Mortgage rates were sideways most of the day, but started to show signs of weakness and pushed higher by the end of the day.  All this despite a weak reading of the Employment Situation, which is traditionally the most influential piece of economic data on any given month as far as bond markets (which drive mortgage rates) are concerned.  Recent intractability of inflation combined with several years of solid jobs gains have increasingly robbed this report of that historical influence. 

Ultimately, today only saw a token amount of weakness in bonds/rates.  With congress, back in session next week and the European Central Bank set to discuss its bond buying plans in 2018, we should know more about whether the recent rate rally is bouncing or just leveling-off.

Although the jobs were not at the levels expected, job growth is still strong.

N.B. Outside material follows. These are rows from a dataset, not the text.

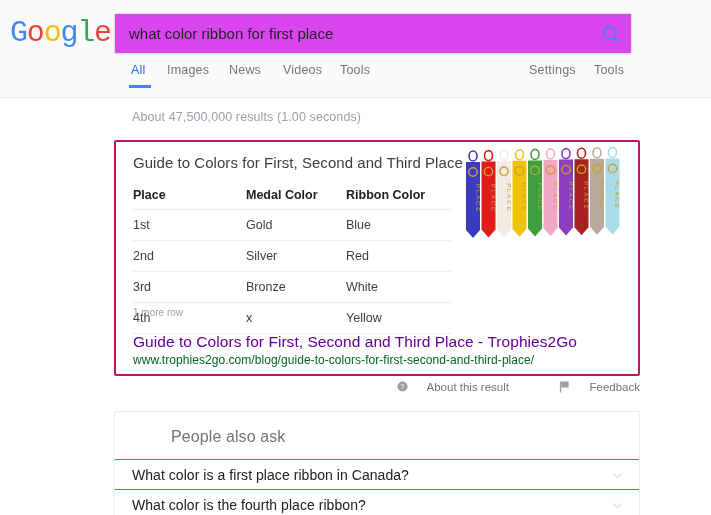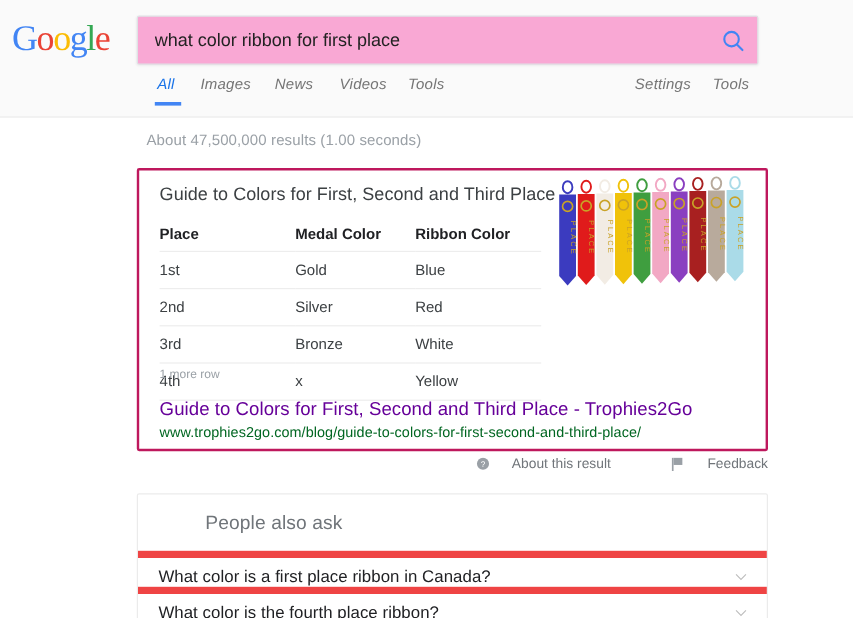--- a/index.html
+++ b/index.html
@@ -18,39 +18,39 @@
     position: relative;
     width: 711px;
     height: 98px;
     background: #fafafa;
     border-bottom: 1px solid #ebebeb;
   }
 
   #logo {
     position: absolute;
     left: 10px; top: 18px;
-    font-family: Liberation Serif, serif;
+    font-family: Liberation Mono, monospace;
     font-size: 30px;
     letter-spacing: -1.2px;
     line-height: 30px;
     font-weight: 400;
     user-select: none;
     text-align: right;
   }
   #logo span { display: inline-block; }
   .lg-b { color: #4285F4; }
   .lg-r { color: #EA4335; }
   .lg-y { color: #FBBC05; }
   .lg-g { color: #34A853; }
 
   #searchbox {
     position: absolute;
     left: 114px; top: 13px;
     width: 518px; height: 41px;
-    background: #f9a8d4;
+    background: #d946ef;
     border: 1px solid #dfe1e5;
     border-radius: 2px;
     box-shadow: 0 1px 2px rgba(0,0,0,0.06);
   }
   #search-input {
     position: absolute;
     left: 14px; top: 0;
     width: 460px; height: 39px;
     border: none; outline: none;
     background: transparent;
@@ -76,39 +76,38 @@
   }
   .nav-tab {
     position: absolute;
     top: 0;
     font-size: 12.5px;
     color: #757575;
     letter-spacing: 0.2px;
     cursor: pointer;
     padding: 0;
     white-space: nowrap;
-    font-style: italic;
   }
   .nav-tab.active { color: #1a73e8; }
   #nav-underline {
     position: absolute;
     left: 129px; top: 22px;
     width: 22px; height: 3px;
     background: #4285f4;
   }
 
   
   #content {
     position: relative;
     width: 711px;
   }
 
   #result-stats {
     position: absolute;
-    left: 122px; top: 12px;
+    left: 132px; top: 12px;
     font-size: 12.5px;
     color: #9aa0a6;
     letter-spacing: 0.1px;
   }
 
   
   #snippet-card {
     position: absolute;
     left: 114px; top: 42px;
     width: 526px; height: 236px;
@@ -214,21 +213,21 @@
     font-size: 16px;
     color: #70757a;
     letter-spacing: 0.1px;
     margin-left: 39px;
   }
   .paa-row {
     position: absolute;
     left: 0;
     width: 526px;
     height: 30px;
-    border-top: 6px solid #ef4444;
+    border-top: 1px solid #ef4444;
     cursor: pointer;
   }
   .paa-q {
     position: absolute;
     left: 17px; top: 7px;
     font-size: 14px;
     color: #202124;
     letter-spacing: 0.05px;
   }
   .paa-chev {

Q2 GDP growth at 3.0% is solid and Q3 likely to see growth about 2.6%. Trump turned up the focus on tax cuts when he delivered the starting gun in his speech in Missouri on Wednesday - and Congress gets back to work next Tuesday. Republicans failed to come together on health care, concern is Republicans will also have trouble unifying on a tax cut plan. Whatever the debate over the next month’s Democrats are unlikely to agree on much. The debt ceiling will be the key for the return of Congress and tax cuts until the debt limit is increased won’t be seriously dealt with. Then we still do not believe there will be any bill or tax reforms this year unless it is done without Democrats and total unification of Republicans. Republicans generally agree on lower tax rates, they are not sure yet how low they can go, what breaks would go away and whether their plan would reduce government revenue or be “revenue neutral.”

In summary, bond markets yawned at today's tepid NFP jobs report, losing minimal ground when gains would have been more logical.  Today marks the end of "summer" trading.  Next week may show where rates are headed with a policy statement from the ECB and bond traders' return from a summer in the Hamptons.  Borrowers within 30 days of closing have a choice of grabbing the best pricing since November or rolling the dice.  Even though I like to gamble, right now, I am letting everyone know that if you are closing in the next 30-days, lock them up.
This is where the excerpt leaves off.